"Every day these people would wake us up. At first, I was polite and asked them to please be quiet. Then after a few days I was shouting, and my husband was like: 'Stop it! You can’t do that.'"

Said Kyle Luker, whose window — on Manhattan's Upper West Side — is just above where people line up for an hours-long wait to get into Trader Joe’s. He's quoted in "Anything You Say in This Trader Joe’s Line May Be Used Against You/These neighbors’ signs respond to loud shoppers: 'We are so sorry your wife is leaving you,' one read. 'And we are SURE the "Everything but the Bagel" Seasoning will help.'" (NYT).

I think Trader Joe's opens at 8 a.m., so what time were people talking right under his window? 6? 5? One solution is to become an early riser. You'd be better off anyway. Another is to get some noise-cancellation earbuds or extra-strong earplugs. But obviously, telling person after person to be quiet isn't going to work.
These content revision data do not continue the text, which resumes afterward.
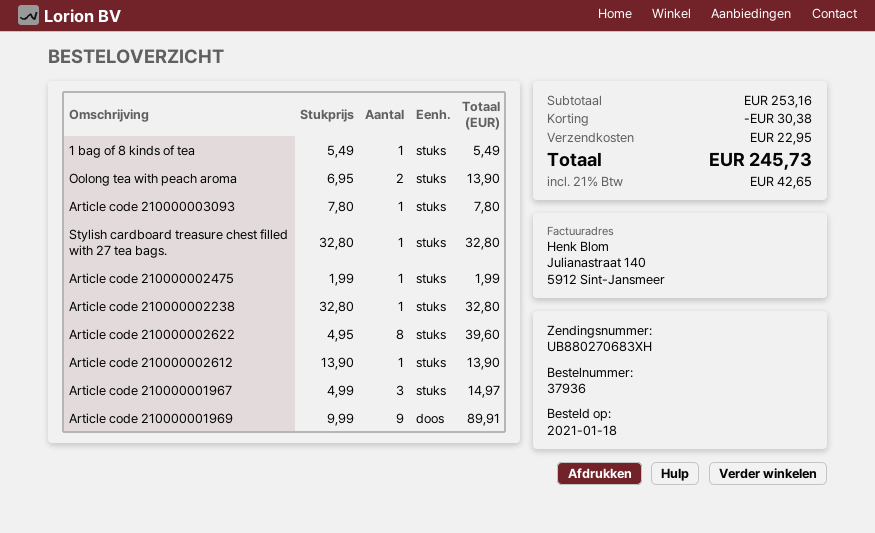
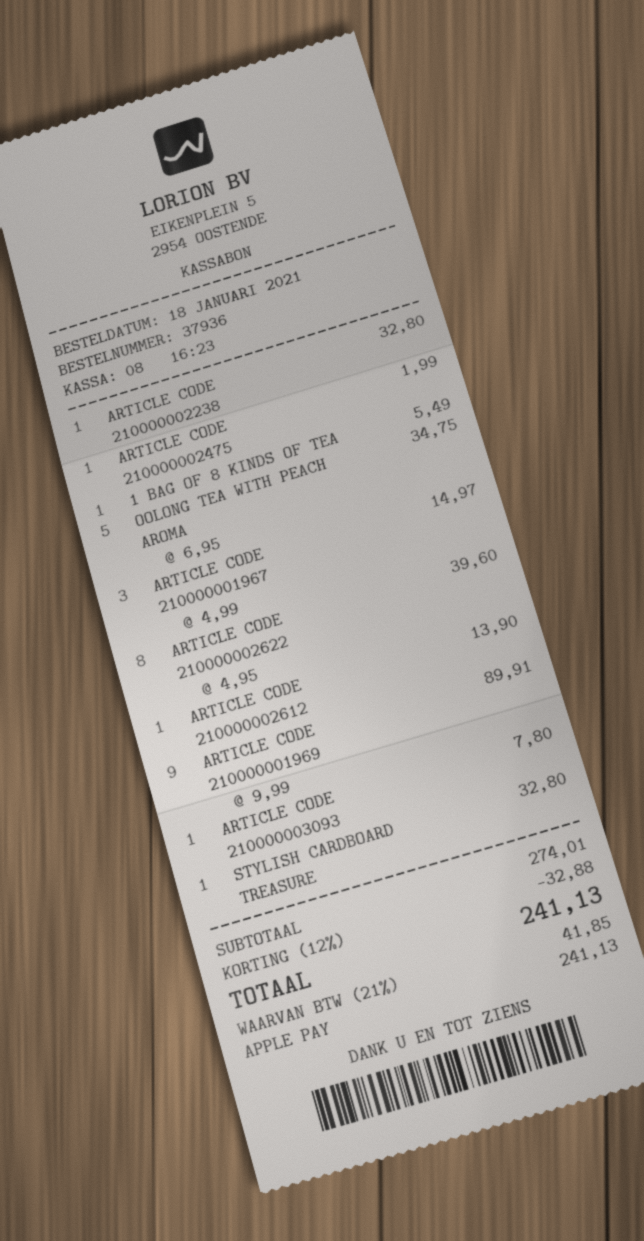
Oolong tea with peach aroma: 2 x 6.95 = 13.90 -> 5 x 6.95 = 34.75
subtotal: 253.16 -> 274.01
discount: 30.38 -> 32.88
shipping: 22.95 -> none
tax: 21% = 42.65 -> 21% = 41.85
total: 245.73 -> 241.13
You have to be awake already to do it, and there are new people arriving into your zone continually.

The adaptation Luker — close to "lurker" — used is to lean into the eavesdropping that life had imposed upon him and to make signs transcribing what he hears. The NYT calls it "a Covid-19 version of 'Stan Mack’s Real Life Funnies,' the beloved 1970s and ’80s column in the Village Voice." Oh! "Stan Mack’s Real Life Funnies" — I loved that. I am one of the sources of love that made that a beloved comic (or "column," as the NYT puts it). 

Anyway, Luker hangs his signs from his first-floor brownstone window, and he also photographs the signs and posts the photos on Instagram. Go to that link to read them all. I'll just cherry-pick one:


ADDED: I like the gender stereotype reversal with that couple in the cherry-picked sign. He's got the feeling — for produce — and she's got the thinking skill — checking the meat facts. He prioritizes the relationship — staying together — and she's coolly efficient — saving time, division of labor. And he cheerfully subordinates his preference and accepts the leadership she offers. He requests/expects a material reward for his deference.